Monday, December 07, 2020

Churches in the Crossfire

    Battles fought during the 1860s often encompassed great swaths of ground. Gettysburg alone comes in at almost 18 square miles. As these battles rolled back and forth, they passed by people’s homes, their farms, and their community structures, like railroad depots, schools, and churches. Churches were community spaces. Besides religious services, they often held schools during the week, and could be the place where political oratory was presented as elections drew near. As the soldiers squared off to fight, many churches could become hospitals. The following list is nowhere complete, but just an introduction to some of these historic sites and structures.

Dunker Church, Sharpsburg, MD
   Dunker Church, on the Antietam National battlefield, is probably the most recognized church of the war. One of the bloodiest battles of the war was fought around the church in September 1862, and a photograph taken by Alexander Gardner right after the battle, showing the church, has become a staple of images in many war-time histories. The Dunkers were a part of the German Baptist Brethren, and the church near Sharpsburg was built in 1852 on land given by local farmer Samuel Mumma. During the battle, Confederate artillery and infantry were posted in and around the Dunker Church. While modest in structure, the church was a focal point during the early morning fighting on September 17. During the battle, the church was struck with small arms and artillery projectiles, and then went on to serve as a makeshift hospital. The building was used as a church after the battle, but in the early 1900s, the congregation moved to town, and the building fell into disrepair. What was left of the original building was dismantled. After passing through several hands, the property was acquired by the Federal government; in the 1960s, using many of the original materials, the structure was rebuilt and re-dedicated on September 2, 1962. (You can read a more in-depth history here.)

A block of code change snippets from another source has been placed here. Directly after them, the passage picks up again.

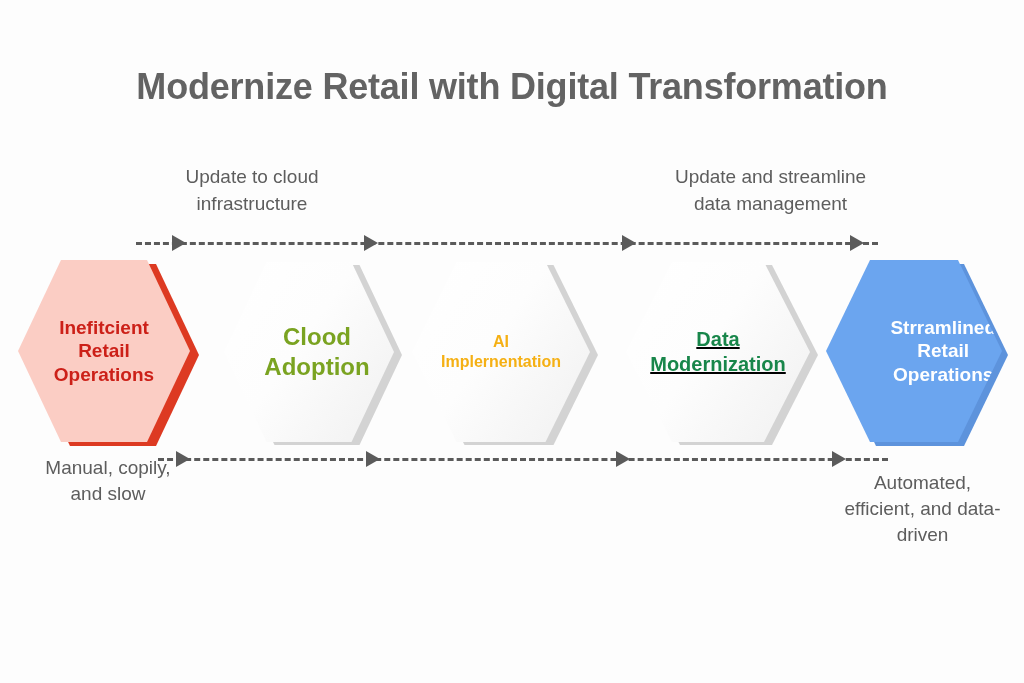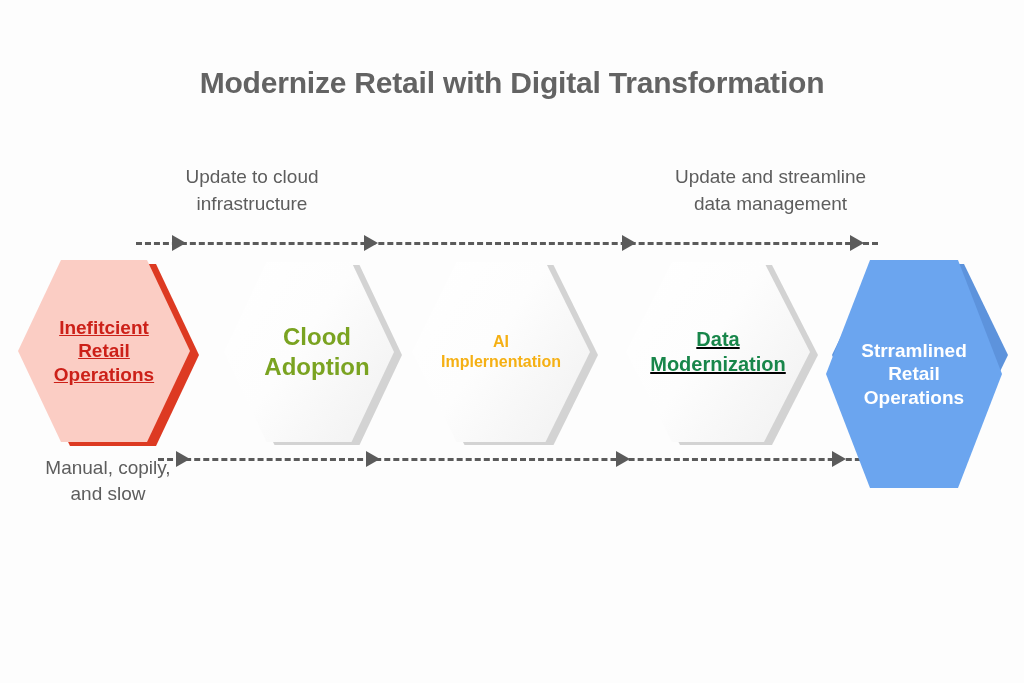"Modernize Retail with Digital" #title { font-size: 30px -> 36px }
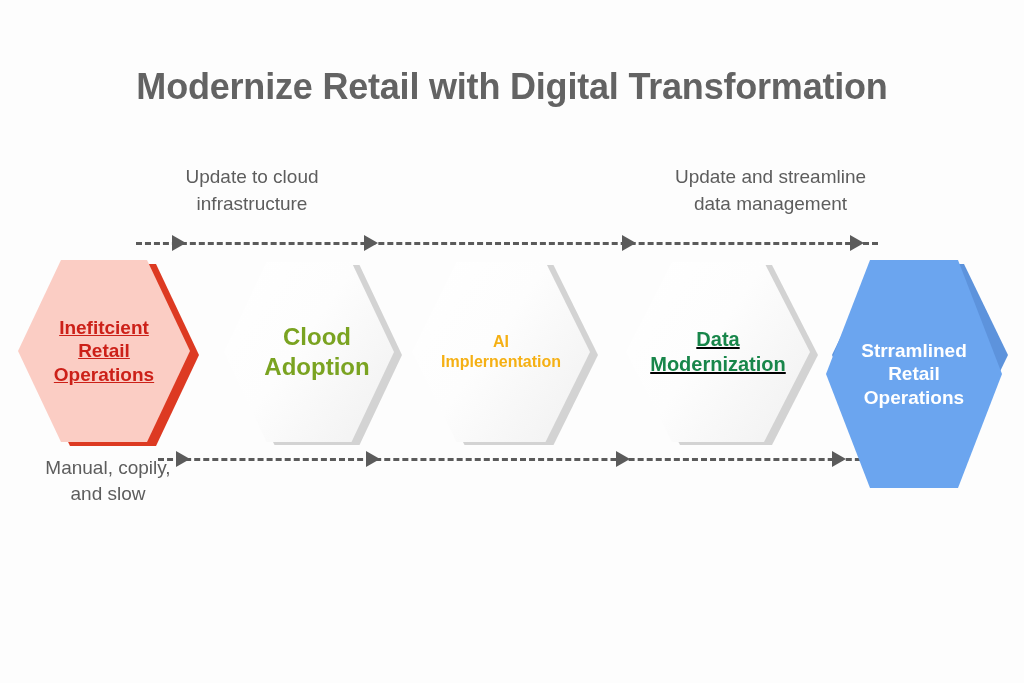"Inefitcient" #hex-1 .hex-label { text-decoration: underline -> none }
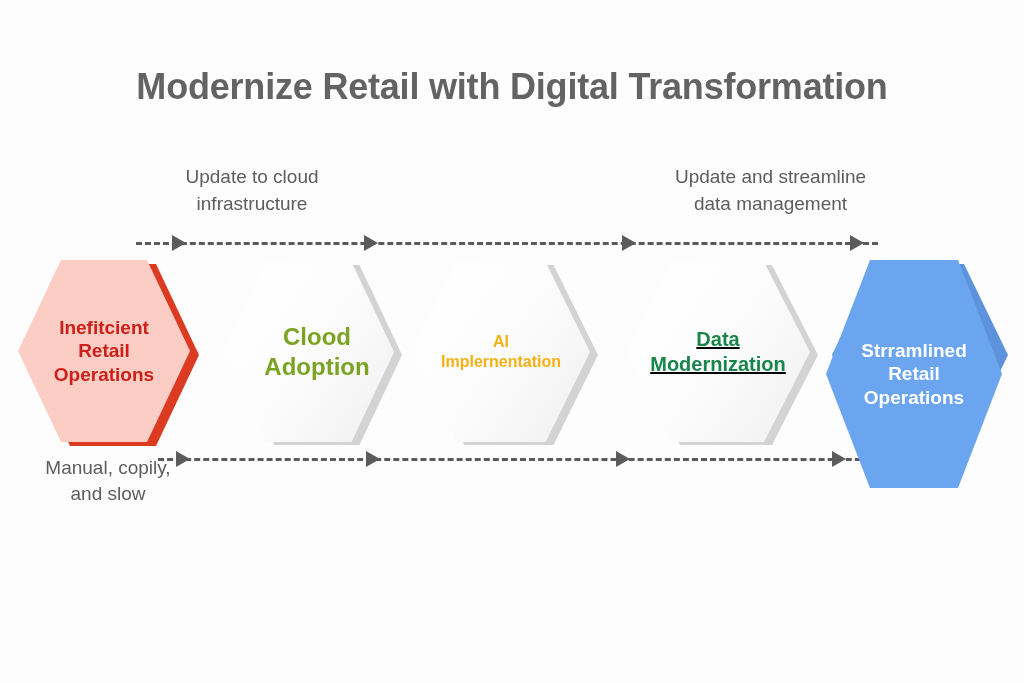"Strramlined" #hex-5 { height: 228px -> 182px; justify-content: none -> flex-end }
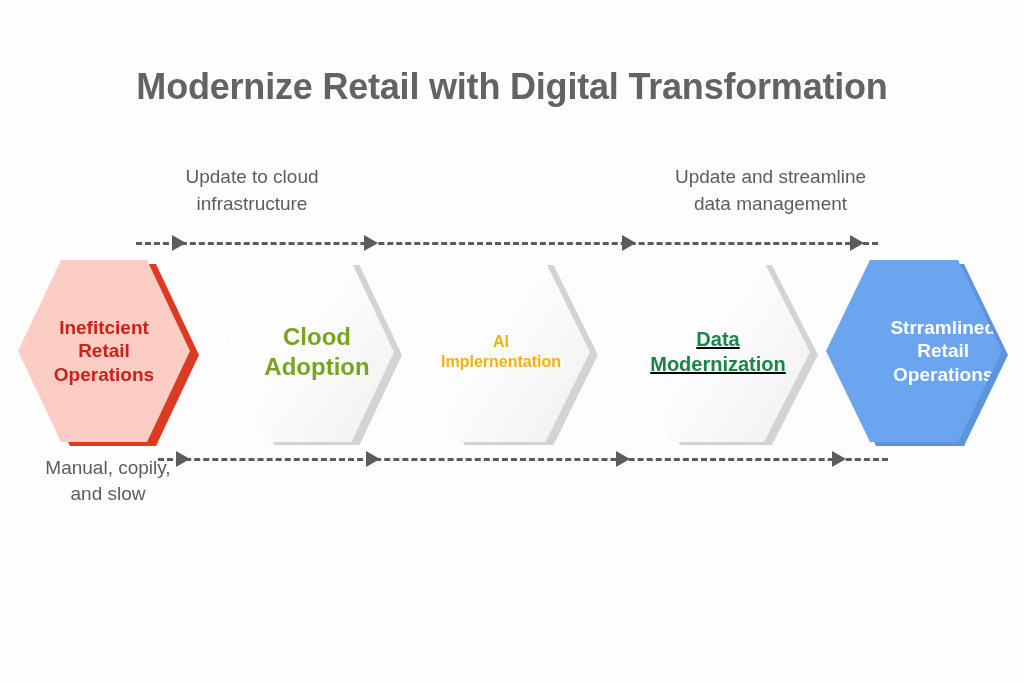"Automated, efficient, and data-driven" div.bottom-caption { html: none -> <div>Automated, efficient, and data-driven</div> }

   The Shiloh Meeting House, on the Shiloh National Battlefield in Tennessee, was a one-room log structure built by the Methodists in 1853. In April 1862, Brig. Gen. William T. Sherman posted his division on either side of the church. They considered Shiloh Church a “rude structure in which…the voices of the ‘poor white trash’ of Tennessee mingle in praise to God.” The Confederates attacked on April 6, and two hours later, succeeded in driving Sherman’s Federals from their position. Confederate general Albert Sidney Johnston’s body was carried into the church after his death, and later, Confederate Lieutenant General P.G.T. Beauregard established his headquarters at the building the next day. After the battle, the Federals reportedly tore down the structure, using the logs to build breastworks. Ironically, Shiloh means “place of peace.” A log chapel was reconstructed in 2001. (You can read more here)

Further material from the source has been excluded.